Recombinant DNA technology, in which artificially “cut and pasted” DNA in vitro is introduced into living cells, contributed extensively to the rapid development of molecular biology over the past 5 decades since the latter half of the 20^th century. Although the original technology required special experiences and skills, the development of polymerase chain reaction (PCR) has greatly eased in vitro genetic manipulation for various experimental methods. The current development of a simple genome-editing technique using CRISPR-Cas9 gave great impetus to molecular biology. Genome editing is a major technique for elucidating the functions of many unknown genes. Genetic manipulation technologies rely on enzymes that act on DNA. It involves artificially synthesizing, cleaving, and ligating DNA strands by making good use of DNA-related enzymes present in organisms to maintain their life activities. In this review, I focus on key enzymes involved in the development of genetic manipulation technologies.

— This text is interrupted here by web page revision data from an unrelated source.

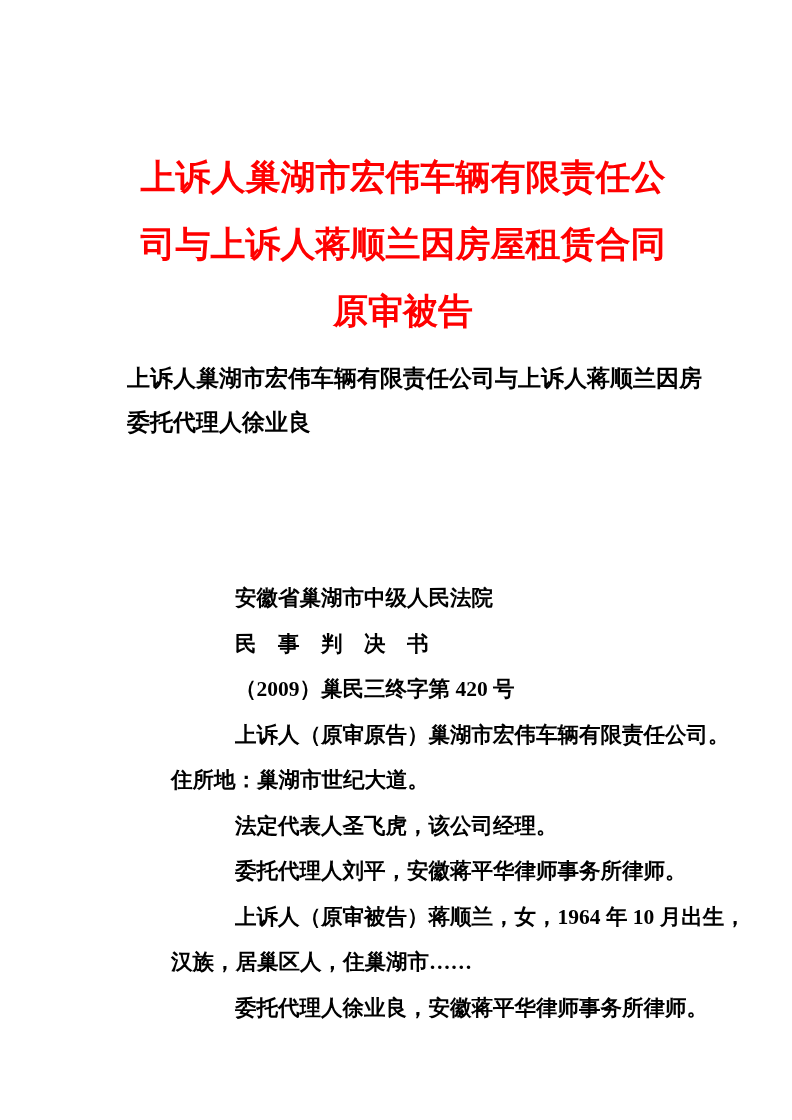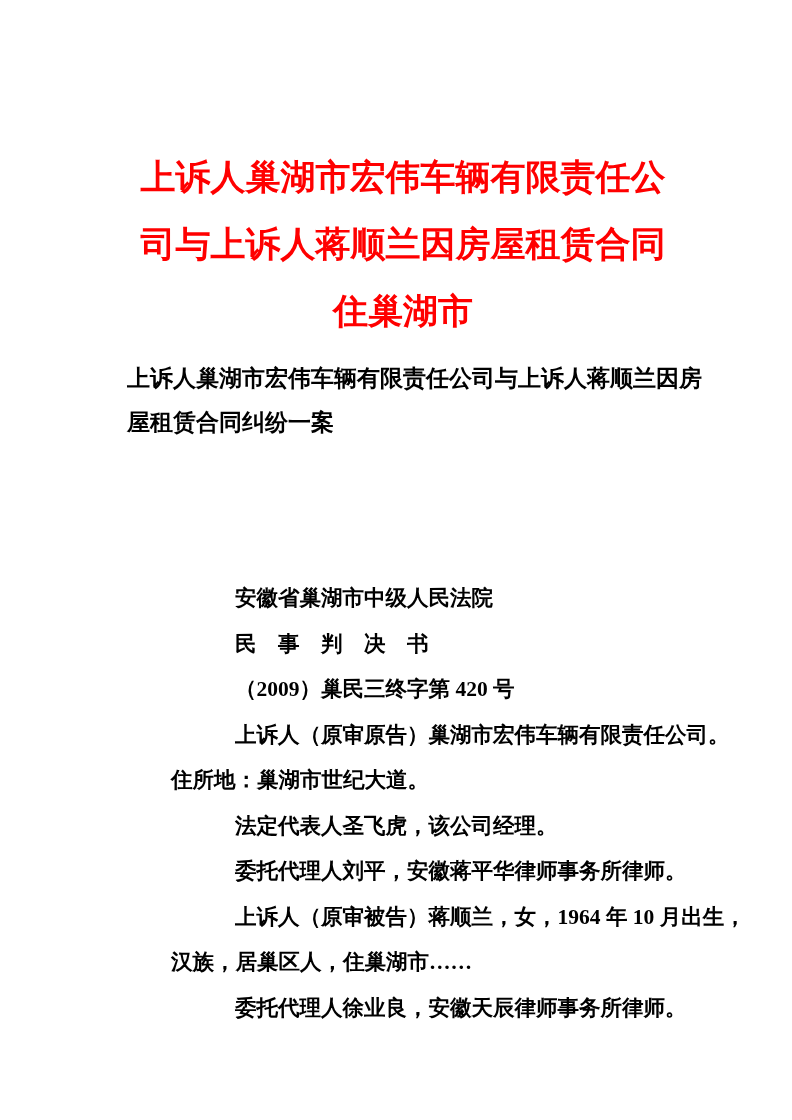--- a/index.html
+++ b/index.html
@@ -40,34 +40,34 @@
   .doc-body .b-line.indent { padding-left: 66px; }
 </style>
 </head>
 <body>
 
 <div class="page">
 
   <div class="doc-title" style="color: rgb(255, 0, 0);">
     <div class="t-line">上诉人巢湖市宏伟车辆有限责任公</div>
     <div class="t-line">司与上诉人蒋顺兰因房屋租赁合同</div>
-    <div class="t-line">住巢湖市</div>
+    <div class="t-line">原审被告</div>
   </div>
 
   <div class="doc-subtitle">
     <div class="s-line">上诉人巢湖市宏伟车辆有限责任公司与上诉人蒋顺兰因房</div>
-    <div class="s-line">屋租赁合同纠纷一案</div>
+    <div class="s-line">委托代理人徐业良</div>
   </div>
 
   <div class="doc-body">
     <div class="b-line indent">安徽省巢湖市中级人民法院</div>
     <div class="b-line indent">民　事　判　决　书</div>
     <div class="b-line indent">（2009）巢民三终字第 420 号</div>
     <div class="b-line indent">上诉人（原审原告）巢湖市宏伟车辆有限责任公司。</div>
     <div class="b-line">住所地：巢湖市世纪大道。</div>
     <div class="b-line indent">法定代表人圣飞虎，该公司经理。</div>
     <div class="b-line indent">委托代理人刘平，安徽蒋平华律师事务所律师。</div>
     <div class="b-line indent">上诉人（原审被告）蒋顺兰，女，1964 年 10 月出生，</div>
     <div class="b-line">汉族，居巢区人，住巢湖市……</div>
-    <div class="b-line indent">委托代理人徐业良，安徽天辰律师事务所律师。</div>
+    <div class="b-line indent">委托代理人徐业良，安徽蒋平华律师事务所律师。</div>
   </div>
 
 </div>
 
 </body></html>

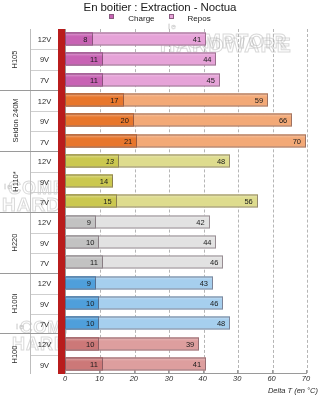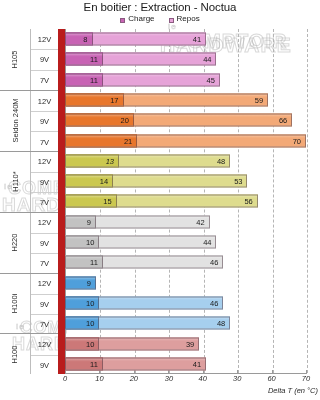--- a/index.html
+++ b/index.html
@@ -40,21 +40,21 @@
     position: absolute; left: 0; top: 1px; width: 320px;
     text-align: center;
     font-size: 11.5px; font-weight: normal; color: #1a1a1a;
     letter-spacing: -0.1px;
   }
   .legend {
     position: absolute; left: 0; top: 14px; width: 320px;
     display: flex; justify-content: center; align-items: center; gap: 14px;
     font-size: 8px; color: #1a1a1a;
   }
-  .legend-entry { display: flex; align-items: flex-end; gap: 3px; }
+  .legend-entry { display: flex; align-items: flex-start; gap: 14px; }
   .legend-swatch { width: 5px; height: 5px; display: inline-block; border: .5px solid #8a5a80; }
 
   
   .plot-frame {
     position: absolute;
     left: 65px; top: 29px;
     width: 241px; height: 345px;
     border-left: 1px solid #9a9a9a;
     border-bottom: 1px solid #9a9a9a;
   }
@@ -283,23 +283,20 @@
       <div class="bar-group" style="height: 60.8824px;">
         <div class="bar-row" style="height: 20.2941px;">
           <div class="bar bar-repos" style="width: 165.257px; background: linear-gradient(rgba(255, 255, 255, 0.267) 0%, rgb(222, 220, 142) 22%, rgb(222, 220, 142) 100%) rgb(222, 220, 142);">
             <span class="bar-val">48</span>
           </div>
           <div class="bar bar-charge" style="width: 54px; background: linear-gradient(rgba(255, 255, 255, 0.333) 0%, rgb(203, 200, 79) 25%, rgb(203, 200, 79) 100%) rgb(203, 200, 79); font-style: italic;">
             <span class="bar-val">13</span>
           </div>
         </div>
         <div class="bar-row" style="height: 20.2941px;">
-          <div class="bar bar-repos" style="width: 182.471px; background: linear-gradient(rgba(255, 255, 255, 0.267) 0%, rgb(222, 220, 142) 22%, rgb(222, 220, 142) 100%) rgb(222, 220, 142);">
-            <span class="bar-val">53</span>
-          </div>
           <div class="bar bar-charge" style="width: 48.2px; background: linear-gradient(rgba(255, 255, 255, 0.333) 0%, rgb(203, 200, 79) 25%, rgb(203, 200, 79) 100%) rgb(203, 200, 79);">
             <span class="bar-val">14</span>
           </div>
         </div>
         <div class="bar-row" style="height: 20.2941px;">
           <div class="bar bar-repos" style="width: 192.8px; background: linear-gradient(rgba(255, 255, 255, 0.267) 0%, rgb(222, 220, 142) 22%, rgb(222, 220, 142) 100%) rgb(222, 220, 142);">
             <span class="bar-val">56</span>
           </div>
           <div class="bar bar-charge" style="width: 51.6429px; background: linear-gradient(rgba(255, 255, 255, 0.333) 0%, rgb(203, 200, 79) 25%, rgb(203, 200, 79) 100%) rgb(203, 200, 79);">
             <span class="bar-val">15</span>
@@ -327,20 +324,23 @@
           <div class="bar bar-repos" style="width: 158.371px; background: linear-gradient(rgba(255, 255, 255, 0.267) 0%, rgb(226, 226, 226) 22%, rgb(226, 226, 226) 100%) rgb(226, 226, 226);">
             <span class="bar-val">46</span>
           </div>
           <div class="bar bar-charge" style="width: 37.8714px; background: linear-gradient(rgba(255, 255, 255, 0.333) 0%, rgb(194, 194, 194) 25%, rgb(194, 194, 194) 100%) rgb(194, 194, 194);">
             <span class="bar-val">11</span>
           </div>
         </div>
       </div>
       <div class="bar-group" style="height: 60.8824px;">
         <div class="bar-row" style="height: 20.2941px;">
+          <div class="bar bar-repos" style="width: 148.043px; background: linear-gradient(rgba(255, 255, 255, 0.267) 0%, rgb(166, 207, 238) 22%, rgb(166, 207, 238) 100%) rgb(166, 207, 238);">
+            <span class="bar-val">43</span>
+          </div>
           <div class="bar bar-charge" style="width: 30.9857px; background: linear-gradient(rgba(255, 255, 255, 0.333) 0%, rgb(79, 159, 219) 25%, rgb(79, 159, 219) 100%) rgb(79, 159, 219);">
             <span class="bar-val">9</span>
           </div>
         </div>
         <div class="bar-row" style="height: 20.2941px;">
           <div class="bar bar-repos" style="width: 158.371px; background: linear-gradient(rgba(255, 255, 255, 0.267) 0%, rgb(166, 207, 238) 22%, rgb(166, 207, 238) 100%) rgb(166, 207, 238);">
             <span class="bar-val">46</span>
           </div>
           <div class="bar bar-charge" style="width: 34.4286px; background: linear-gradient(rgba(255, 255, 255, 0.333) 0%, rgb(79, 159, 219) 25%, rgb(79, 159, 219) 100%) rgb(79, 159, 219);">
             <span class="bar-val">10</span>

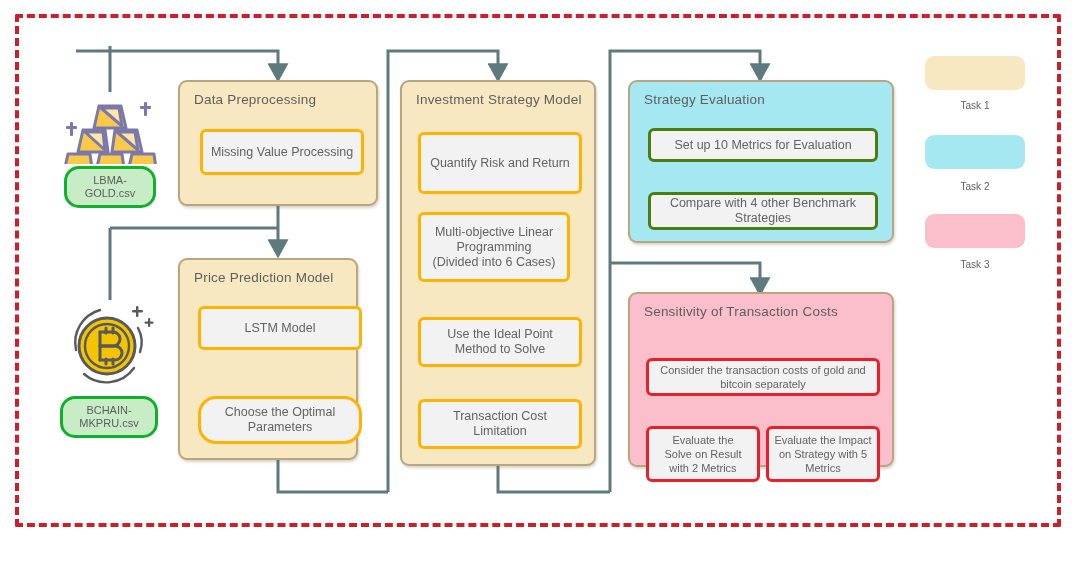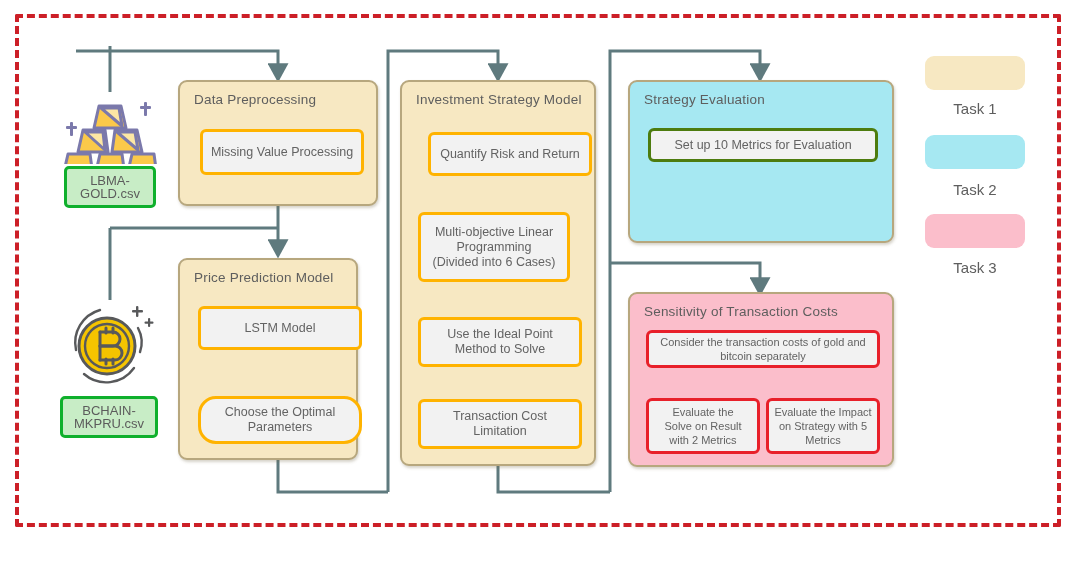--- a/index.html
+++ b/index.html
@@ -71,51 +71,51 @@
     align-items: center;
     justify-content: center;
     text-align: center;
     color: #636363;
     font-size: 12.5px;
     line-height: 15px;
     padding: 2px 4px;
   }
   .step.o { border: 3px solid #ffb300; }
   .step.b { border: 3px solid #4d7c0f; }
-  .step.r { border: 3px solid #e8202a; }
+  .step.r { border: 3px solid #e8202a; margin-top: 28px; }
   .step.small { font-size: 11px; line-height: 14px; }
 
   
   .csvchip {
     position: absolute;
     box-sizing: border-box;
     background: #c8edc6;
     border: 3px solid #0fb02c;
-    border-radius: 5px;
+    border-radius: 15px;
     display: flex;
     align-items: center;
     justify-content: center;
     text-align: center;
     color: #5c5c5c;
-    font-size: 13px;
+    font-size: 11px;
     line-height: 13px;
   }
 
   
   .legend-swatch {
     position: absolute;
     width: 100px;
     height: 34px;
     border-radius: 9px;
   }
   .legend-label {
     position: absolute;
     width: 100px;
     text-align: center;
-    font-size: 15px;
+    font-size: 10px;
     color: #5e5e5e;
   }
 
   
   .icon-wrap { position: absolute; }
 </style>
 </head>
 <body>
 
 <div id="canvas">
@@ -260,21 +260,21 @@
     <div class="step o" style="left:18px; top:136px; width:164px; height:48px;border-radius:18px;">
       <span>
         <span>Choose the Optimal</span><br>
         <span>Parameters</span>
       </span>
     </div>
   </div>
 
   <div class="stage task1" style="left:400px; top:80px; width:196px; height:386px;">
     <div class="stage-title">Investment Strategy Model</div>
-    <div class="step o" style="left:16px; top:50px; width:164px; height:44px;margin-left:10px;">
+    <div class="step o" style="left:16px; top:50px; width:164px; height:62px;">
       <span>Quantify Risk and Return</span>
     </div>
     <div class="step o" style="left:16px; top:130px; width:152px; height:70px;">
       <span>
         <span>Multi-objective Linear</span><br>
         <span>Programming</span><br>
         <span>(Divided into 6 Cases)</span>
       </span>
     </div>
     <div class="step o" style="left:16px; top:235px; width:164px; height:50px;">
@@ -289,20 +289,26 @@
         <span>Limitation</span>
       </span>
     </div>
   </div>
 
   <div class="stage task2" style="left:628px; top:80px; width:266px; height:163px;">
     <div class="stage-title">Strategy Evaluation</div>
     <div class="step b" style="left:18px; top:46px; width:230px; height:34px;">
       <span>Set up 10 Metrics for Evaluation</span>
     </div>
+    <div class="step b" style="left:18px; top:110px; width:230px; height:38px;">
+      <span>
+        <span>Compare with 4 other Benchmark</span><br>
+        <span>Strategies</span>
+      </span>
+    </div>
   </div>
 
   <div class="stage task3" style="left:628px; top:292px; width:266px; height:175px;">
     <div class="stage-title">Sensitivity of Transaction Costs</div>
     <div class="step r small" style="left:16px; top:36px; width:234px; height:38px;">
       <span>
         <span>Consider the transaction costs of gold and</span><br>
         <span>bitcoin separately</span>
       </span>
     </div>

重组DNA技术，其中人为“切割和粘贴” DNA在体外引入到活体细胞中，由于20的后半段，在过去50年广泛促成分子生物学的快速发展^个世纪。尽管原始技术需要特殊的经验和技能，但聚合酶链反应（PCR）的发展已大大简化了体外各种实验方法的遗传操作。使用CRISPR-Cas9的简单基因组编辑技术的最新发展极大地推动了分子生物学的发展。基因组编辑是阐明许多未知基因功能的一项主要技术。基因操纵技术依赖于作用于DNA的酶。它涉及通过充分利用生物体中存在的DNA相关酶来维持其生命活动，来人工合成，切割和连接DNA链。在这篇综述中，我将重点介绍与基因操纵技术发展有关的关键酶。